Similarly, we can run this on the permanent contracts.

```{r}
data_perm <- data.frame(jd$assigned, jd$pct0, jd$cdi, jd$anonale)
colnames(data_perm) <- c("Z", "A", "Y", "id")
CalAPO(data_perm)
```


### Test2SRE
We can also perform hypothesis tests on this data by using the `Test2SRE` function. THE `Test2SRE` function takes in `Z`, `A`, `Y`, as before, and also takes in an extra argument `effect`, where the desired effect should be specified (either ADE for direct effect, MDE for marginal direct effect, or ASE for spillover effect). The function returns `TRUE` if the hypothesis should be rejected, and `FALSE` otherwise. The default significance level is set to 0.05, but may be changed by altering the `alpha` argument.

```{r}
Test2SRE(data_LTFC, effect="MDE", alpha=0.05)
```

### Calpara and Calsamplesize  
Lastly, we can perform sample size calculations for the sample size needed for a given power at a given significance level. First, we call the `calpara` function to calculate the necessary parameters for the sample size calculation, including the within-class and between class variances and the intra-class correlation coefficient. The effect size and the assignment mechanism also need to be specified based on the study design. In this case, `mu` is the effect size and `qa` is the vector of probabilities of being assigned to one of the three assignment mechanisms.

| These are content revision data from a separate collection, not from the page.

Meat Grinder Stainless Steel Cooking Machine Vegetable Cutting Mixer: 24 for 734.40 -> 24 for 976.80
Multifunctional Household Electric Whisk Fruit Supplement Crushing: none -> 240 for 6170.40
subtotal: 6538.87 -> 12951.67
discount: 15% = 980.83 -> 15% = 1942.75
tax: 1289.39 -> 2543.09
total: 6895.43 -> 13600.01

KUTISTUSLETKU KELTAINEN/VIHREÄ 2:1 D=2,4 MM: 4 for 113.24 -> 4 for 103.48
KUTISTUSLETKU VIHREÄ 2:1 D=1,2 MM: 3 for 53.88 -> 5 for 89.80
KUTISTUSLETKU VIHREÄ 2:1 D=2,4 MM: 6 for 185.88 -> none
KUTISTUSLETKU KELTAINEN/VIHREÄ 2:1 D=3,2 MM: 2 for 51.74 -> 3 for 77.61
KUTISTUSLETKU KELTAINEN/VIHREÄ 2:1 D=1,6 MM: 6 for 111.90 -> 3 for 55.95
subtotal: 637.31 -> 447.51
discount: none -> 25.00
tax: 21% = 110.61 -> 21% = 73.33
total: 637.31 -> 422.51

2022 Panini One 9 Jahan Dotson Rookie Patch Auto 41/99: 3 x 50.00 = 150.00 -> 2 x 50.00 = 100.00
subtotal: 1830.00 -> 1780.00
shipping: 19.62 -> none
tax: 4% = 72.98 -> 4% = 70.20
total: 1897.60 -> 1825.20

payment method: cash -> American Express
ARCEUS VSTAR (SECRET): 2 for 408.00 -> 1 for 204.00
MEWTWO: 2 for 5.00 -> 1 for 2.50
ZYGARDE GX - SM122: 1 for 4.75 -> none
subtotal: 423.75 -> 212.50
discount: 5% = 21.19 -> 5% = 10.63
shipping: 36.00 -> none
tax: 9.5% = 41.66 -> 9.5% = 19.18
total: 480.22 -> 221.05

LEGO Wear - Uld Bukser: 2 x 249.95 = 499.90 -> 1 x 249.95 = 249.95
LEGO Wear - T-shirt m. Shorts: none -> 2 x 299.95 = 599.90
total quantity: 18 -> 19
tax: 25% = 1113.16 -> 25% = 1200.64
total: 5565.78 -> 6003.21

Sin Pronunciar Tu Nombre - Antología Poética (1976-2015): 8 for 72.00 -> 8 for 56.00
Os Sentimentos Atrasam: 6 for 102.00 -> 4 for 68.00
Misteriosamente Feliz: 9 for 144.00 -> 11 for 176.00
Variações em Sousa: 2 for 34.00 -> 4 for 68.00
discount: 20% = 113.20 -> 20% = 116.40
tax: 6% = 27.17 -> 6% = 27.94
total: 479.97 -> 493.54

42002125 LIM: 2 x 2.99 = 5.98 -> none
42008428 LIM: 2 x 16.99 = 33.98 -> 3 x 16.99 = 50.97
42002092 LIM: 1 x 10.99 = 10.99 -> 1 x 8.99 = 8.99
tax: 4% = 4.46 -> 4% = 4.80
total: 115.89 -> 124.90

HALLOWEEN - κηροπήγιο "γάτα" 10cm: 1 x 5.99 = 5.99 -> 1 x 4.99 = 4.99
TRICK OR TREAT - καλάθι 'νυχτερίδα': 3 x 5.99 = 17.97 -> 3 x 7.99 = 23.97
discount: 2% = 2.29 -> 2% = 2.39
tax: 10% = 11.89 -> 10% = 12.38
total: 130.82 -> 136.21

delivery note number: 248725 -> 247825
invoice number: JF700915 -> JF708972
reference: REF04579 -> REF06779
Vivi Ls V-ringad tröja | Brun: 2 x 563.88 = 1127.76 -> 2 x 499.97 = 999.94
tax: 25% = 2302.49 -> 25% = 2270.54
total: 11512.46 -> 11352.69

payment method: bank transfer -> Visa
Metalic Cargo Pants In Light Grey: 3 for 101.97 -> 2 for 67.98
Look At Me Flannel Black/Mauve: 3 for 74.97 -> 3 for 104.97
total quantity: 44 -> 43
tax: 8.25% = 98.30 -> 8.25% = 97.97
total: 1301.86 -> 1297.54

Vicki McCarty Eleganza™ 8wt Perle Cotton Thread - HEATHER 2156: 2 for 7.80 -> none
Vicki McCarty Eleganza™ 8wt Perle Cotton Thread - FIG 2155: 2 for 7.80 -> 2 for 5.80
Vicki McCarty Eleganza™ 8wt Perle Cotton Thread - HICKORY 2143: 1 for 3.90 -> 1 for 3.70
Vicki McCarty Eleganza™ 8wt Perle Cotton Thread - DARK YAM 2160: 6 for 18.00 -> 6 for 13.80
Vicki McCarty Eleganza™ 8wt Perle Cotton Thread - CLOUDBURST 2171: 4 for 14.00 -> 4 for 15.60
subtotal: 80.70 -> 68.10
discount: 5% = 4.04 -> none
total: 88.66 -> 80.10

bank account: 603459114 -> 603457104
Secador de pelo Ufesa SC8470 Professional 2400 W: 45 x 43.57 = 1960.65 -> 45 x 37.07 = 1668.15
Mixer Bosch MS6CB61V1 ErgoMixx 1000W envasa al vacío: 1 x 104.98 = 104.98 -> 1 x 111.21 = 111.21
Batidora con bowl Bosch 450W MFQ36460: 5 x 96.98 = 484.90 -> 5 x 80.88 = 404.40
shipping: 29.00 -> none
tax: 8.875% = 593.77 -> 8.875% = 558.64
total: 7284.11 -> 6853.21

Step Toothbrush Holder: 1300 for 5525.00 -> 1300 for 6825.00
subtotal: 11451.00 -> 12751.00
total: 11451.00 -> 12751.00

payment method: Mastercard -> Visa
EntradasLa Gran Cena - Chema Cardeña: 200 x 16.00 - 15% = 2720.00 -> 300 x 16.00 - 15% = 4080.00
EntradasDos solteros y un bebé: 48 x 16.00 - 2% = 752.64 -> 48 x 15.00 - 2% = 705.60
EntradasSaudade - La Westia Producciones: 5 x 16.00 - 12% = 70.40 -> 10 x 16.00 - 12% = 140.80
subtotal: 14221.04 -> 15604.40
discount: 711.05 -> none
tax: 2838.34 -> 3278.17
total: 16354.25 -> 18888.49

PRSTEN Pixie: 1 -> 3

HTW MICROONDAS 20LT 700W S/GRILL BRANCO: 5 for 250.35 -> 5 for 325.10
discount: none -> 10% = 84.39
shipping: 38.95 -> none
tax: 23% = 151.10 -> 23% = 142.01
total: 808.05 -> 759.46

Then, call the `calpara` command to calculate the within-class and between class variances, and the intra-class correlation coefficient.

```{r}
# calculate variances for permanent contract
var.perm <- calpara(data_perm)

# calculate variances for long term fixed contract
var.LTFC <- calpara(data_LTFC)
```

The elements of the output of `calpara` can be accessed as below. For example, to retrieve the total variance of the potential outcomes for the permanent contracts and long-term fixed contracts, the following code can be run:


```{r}
sigma.perm <- var.perm$sigma.tot
sigma.LTFC <- var.LTFC$sigma.tot
print(sigma.perm)
```


Then, we specify the effect size and use the `Calsamplesize` function to calculate the appropriate sample sizes for the permanent contract and the LTFC. The default `alpha`(significance level) and `beta` (power) are set at 0.05 and 0.2 respectively.

```{r}
### effect size and assignment mechanism
mu <- 0.03
qa <- rep(1/3,3)

# calculate sample size for the permanent contract
print("Permanent Contract:")
print(Calsamplesize(data_LTFC, 0.03, qa, 0.05, 0.2))


# calculate sample size for the long term fixed contract
print("Long Term Fixed Contract:")
print(Calsamplesize(data_perm, 0.03, qa, alpha=0.05, beta=0.2))
```

From the results, we can see the necessary total number of clusters for each assignment mechanism with size `n.avg` needed to detect a specific alternative at a certain power and significance level.